Work instruction: An exact transcription of the entries is required, with none of the pictures carried over.
^^^^^^^^^^^^^^^^
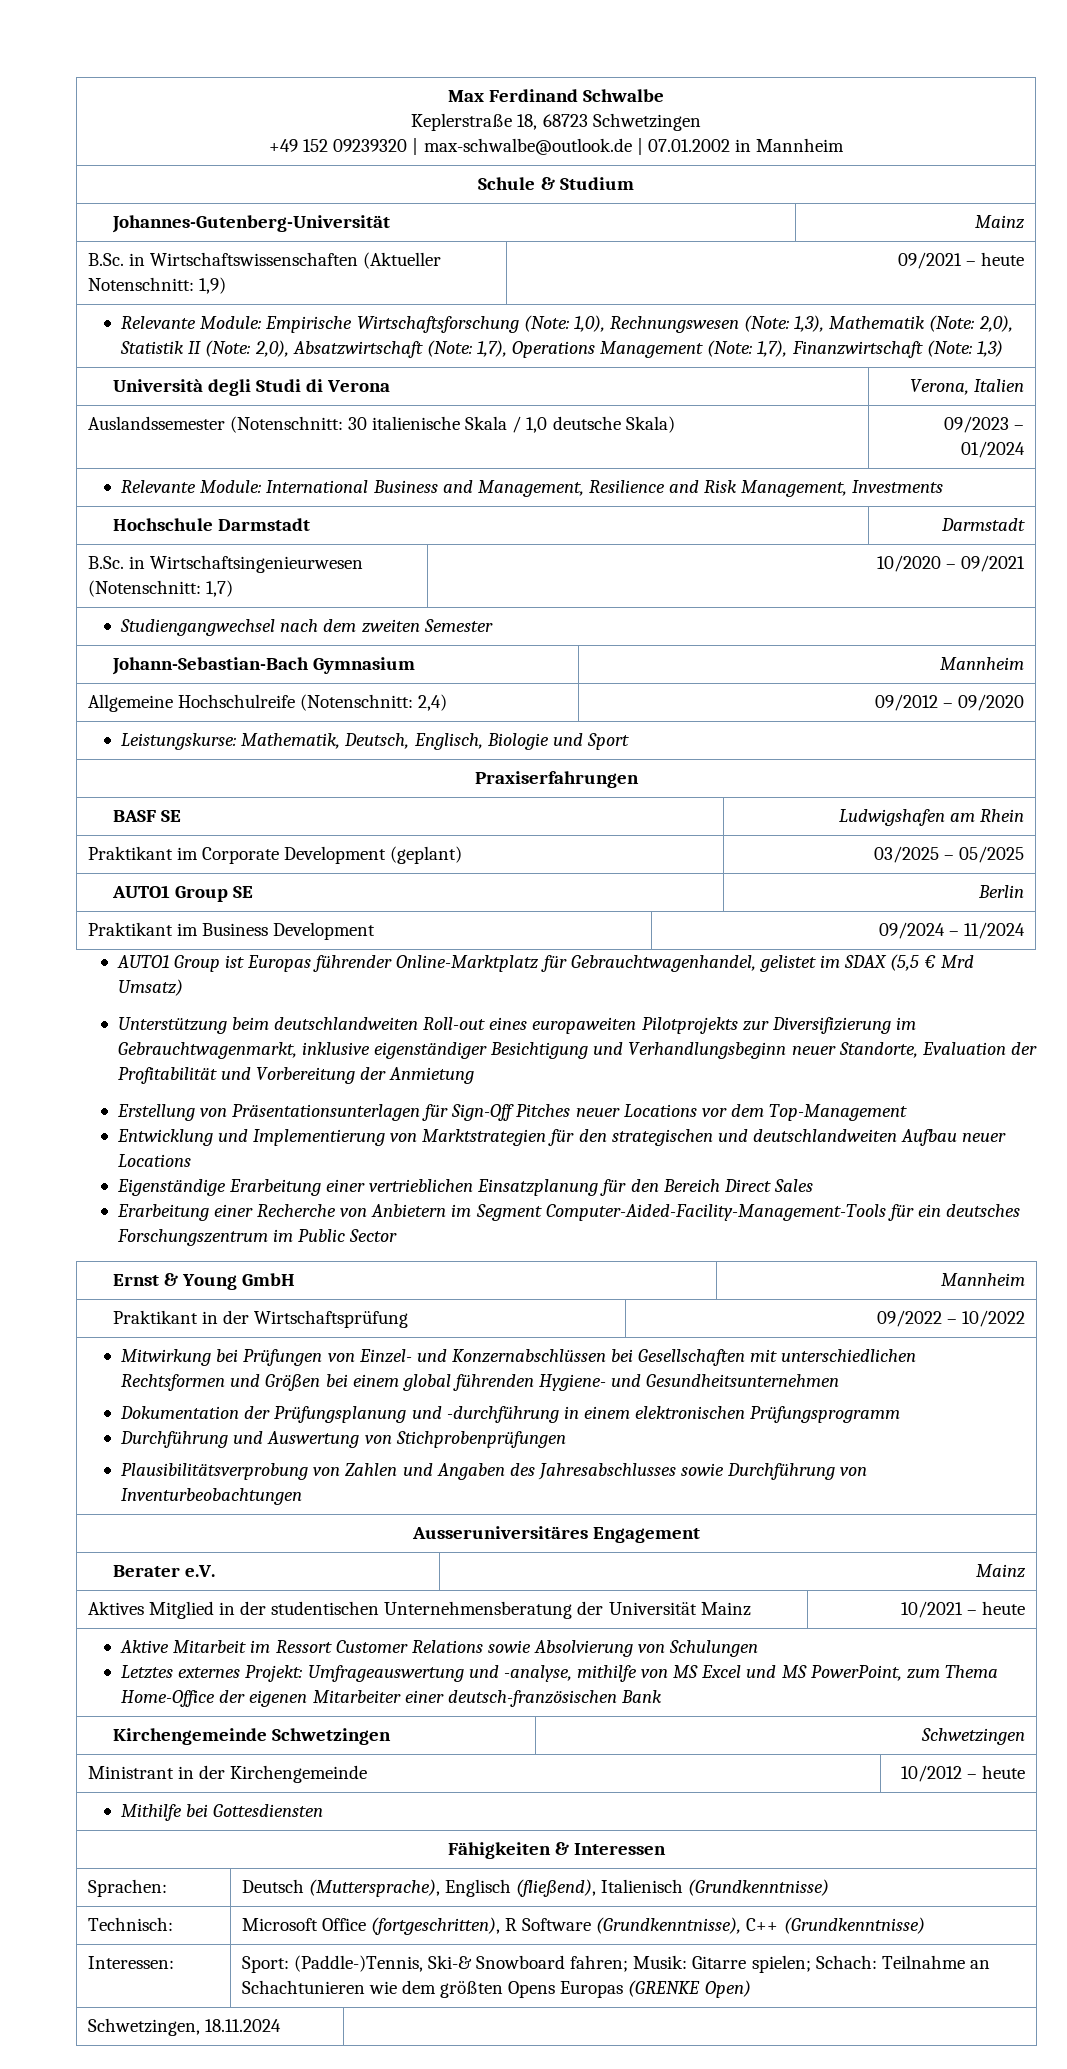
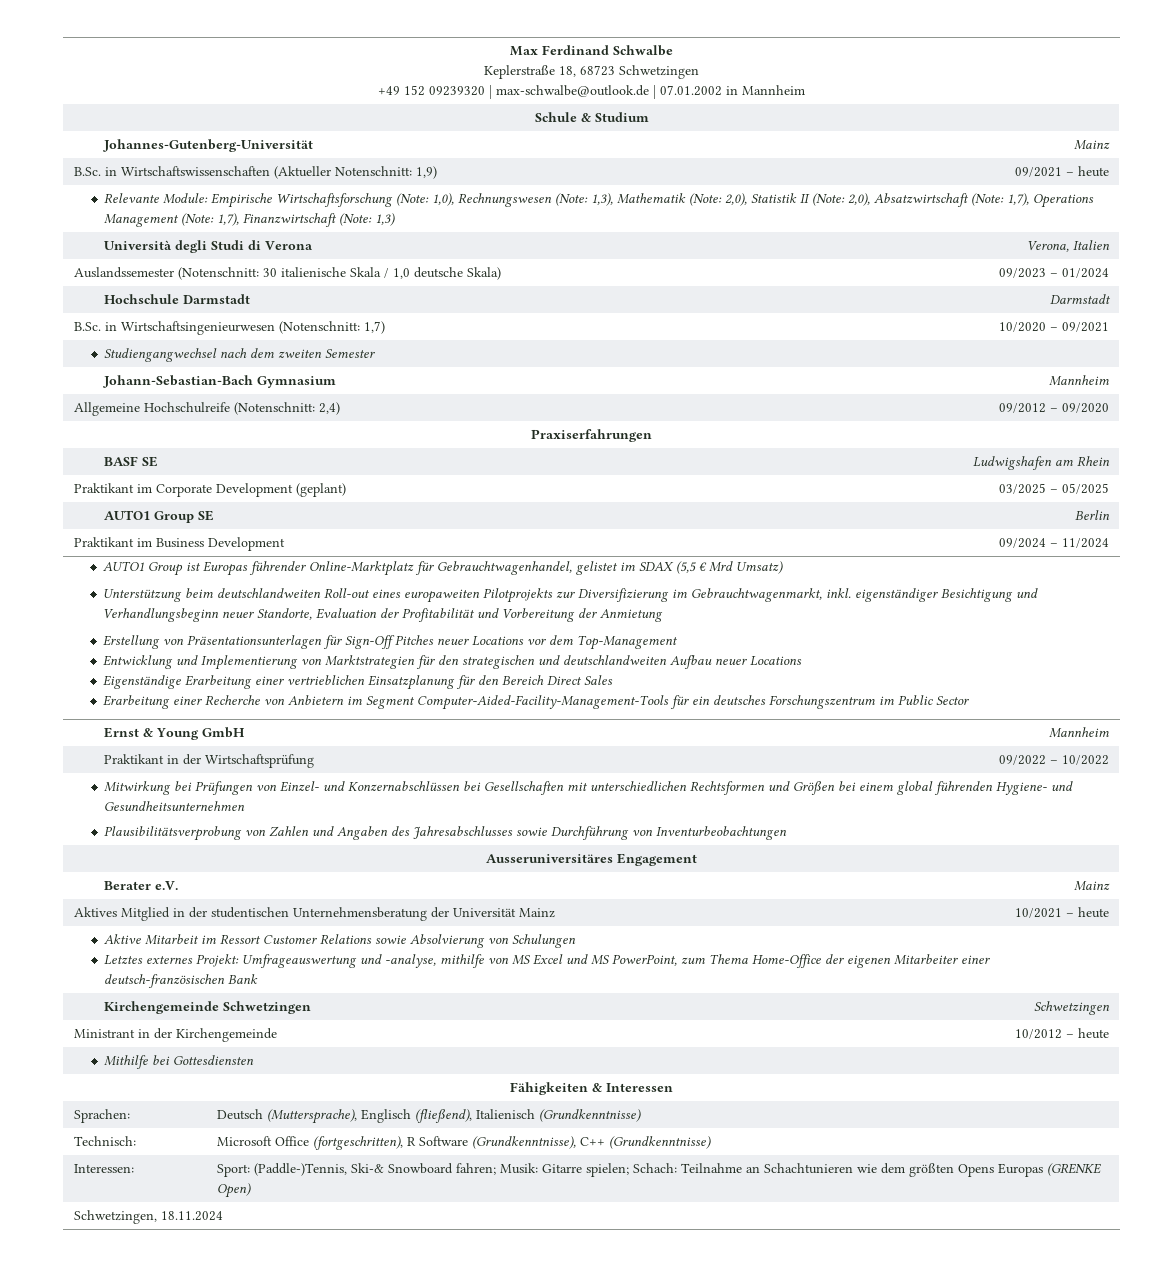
- Relevante Module: International Business and Management, Resilience and Risk Management, Investments
- Leistungskurse: Mathematik, Deutsch, Englisch, Biologie und Sport
- Unterstützung beim deutschlandweiten Roll-out eines europaweiten Pilotprojekts zur Diversifizierung im Gebrauchtwagenmarkt, inklusive eigenständiger Besichtigung und Verhandlungsbeginn neuer Standorte, Evaluation der Profitabilität und Vorbereitung der Anmietung
+ Unterstützung beim deutschlandweiten Roll-out eines europaweiten Pilotprojekts zur Diversifizierung im Gebrauchtwagenmarkt, inkl. eigenständiger Besichtigung und Verhandlungsbeginn neuer Standorte, Evaluation der Profitabilität und Vorbereitung der Anmietung
- Dokumentation der Prüfungsplanung und -durchführung in einem elektronischen Prüfungsprogramm
- Durchführung und Auswertung von Stichprobenprüfungen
^^^^^^^^^^^^^^^^
Response to the task:
- Relevante Module: International Business and Management, Resilience and Risk Management, Investments
- Leistungskurse: Mathematik, Deutsch, Englisch, Biologie und Sport
- Unterstützung beim deutschlandweiten Roll-out eines europaweiten Pilotprojekts zur Diversifizierung im Gebrauchtwagenmarkt, inklusive eigenständiger Besichtigung und Verhandlungsbeginn neuer Standorte, Evaluation der Profitabilität und Vorbereitung der Anmietung
+ Unterstützung beim deutschlandweiten Roll-out eines europaweiten Pilotprojekts zur Diversifizierung im Gebrauchtwagenmarkt, inkl. eigenständiger Besichtigung und Verhandlungsbeginn neuer Standorte, Evaluation der Profitabilität und Vorbereitung der Anmietung
- Dokumentation der Prüfungsplanung und -durchführung in einem elektronischen Prüfungsprogramm
- Durchführung und Auswertung von Stichprobenprüfungen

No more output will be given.